Public garden in Essex, England

RHS Garden Hyde Hall is a public display garden run by the Royal Horticultural Society, located near Chelmsford in the English county of Essex. It is one of five public gardens run by the society, alongside Wisley in Surrey, Harlow Carr in North Yorkshire, Rosemoor in Devon, and Bridgewater in Greater Manchester.

==History==
The garden at Hyde Hall was created by Dr and Mrs Robinson in 1955. Hyde Hall was formerly a working farm on a hilltop surrounded by arable land. The site was cleared and 60 trees purchased from Wickford market a few miles away. These trees now form the Woodland Garden. A few Eucalyptus trees were planted by the Robinsons. Shelter belts of Lawson and Leyland cypress hedges were planted during the 1960s, and during this decade the farmland to the west of the Hyde Hall hilltop was incorporated into the garden.

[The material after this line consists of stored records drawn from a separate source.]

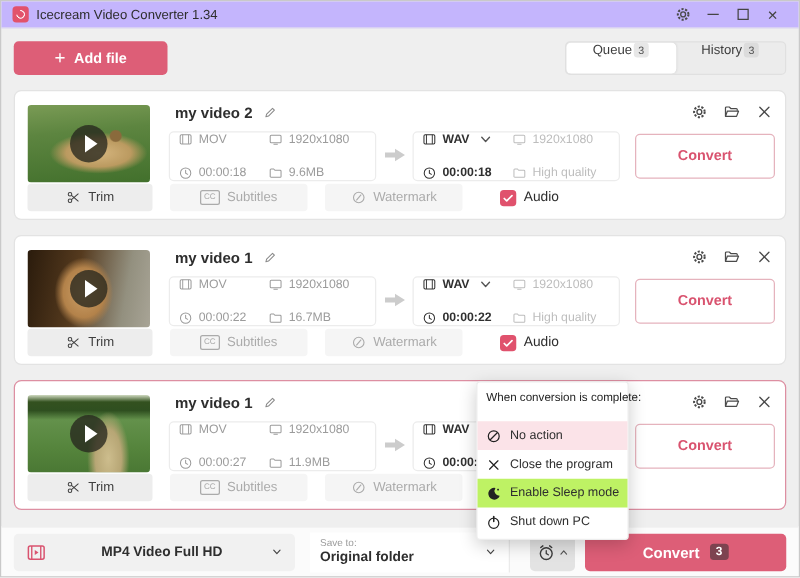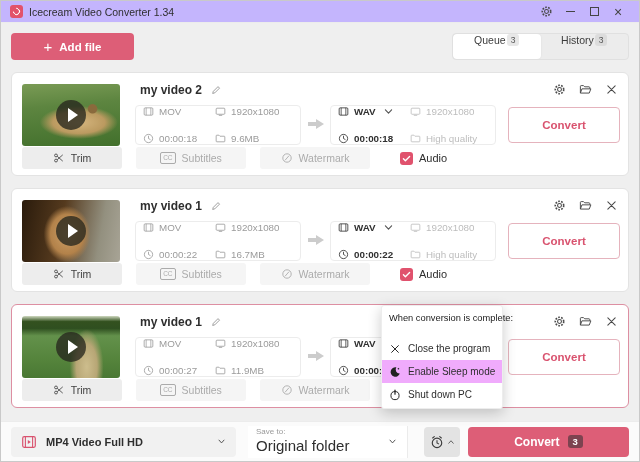"No action" div.menu-item { html: none -> <div> <svg> <use></use> </svg> <span>No action</span> </div> }
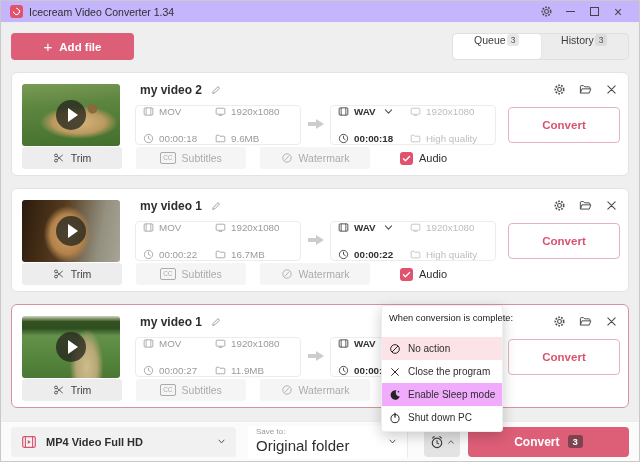"Enable Sleep mode" .menu-item.hover { background: #f0abfc -> #bef264 }
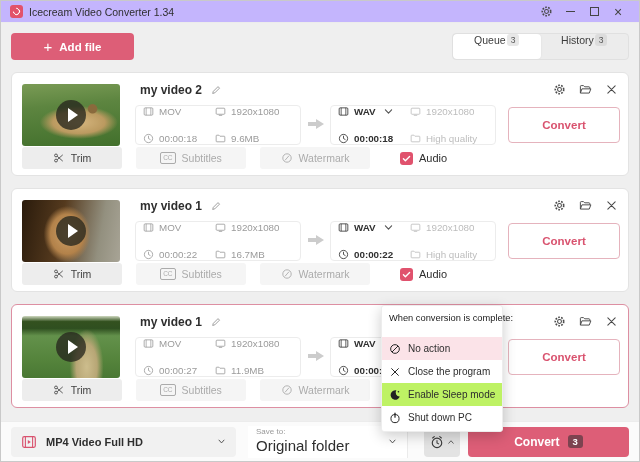"MP4 Video Full HD" .preset-label { margin-left: none -> 35px }
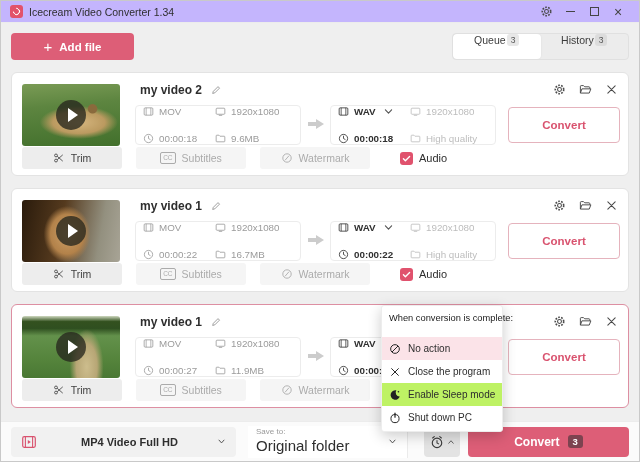"Original folder" .saveto-value { font-size: 15px -> 11px; font-weight: none -> bold }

In 1976 Helen and Dick Robinson formed the Hyde Hall Garden Trust which would manage the garden on a long-term basis. The trust donated Hyde Hall to the Royal Horticultural Society in 1993.

Robert Brett became the curator in 2015, after taking over from Ian Le Gros, who became Head of Site.

==Garden features==
Hyde Hall's 360-acre site encompasses a range of garden styles, from the Dry Garden with drought resistant plants, to the Hilltop Garden with roses and herbaceous borders and the Australia and New Zealand Garden with plants sourced from those two countries. Hyde Hall has seen significant investment in recent years with the opening of a new Global Growth Vegetable Garden (in 2017) showing vegetables from around the world, a new Winter Garden (in 2018) hosting an RHS Trial of Cornus, a new Welcome building (in 2017), and Hilltop Complex (in 2018) featuring a new restaurant and activity centre.

There is a reference library, located in the old farmhouse. It provides a substantial collection of books on practical gardening, garden design, botanical art, garden history, wildlife gardening, plant hunting and much more.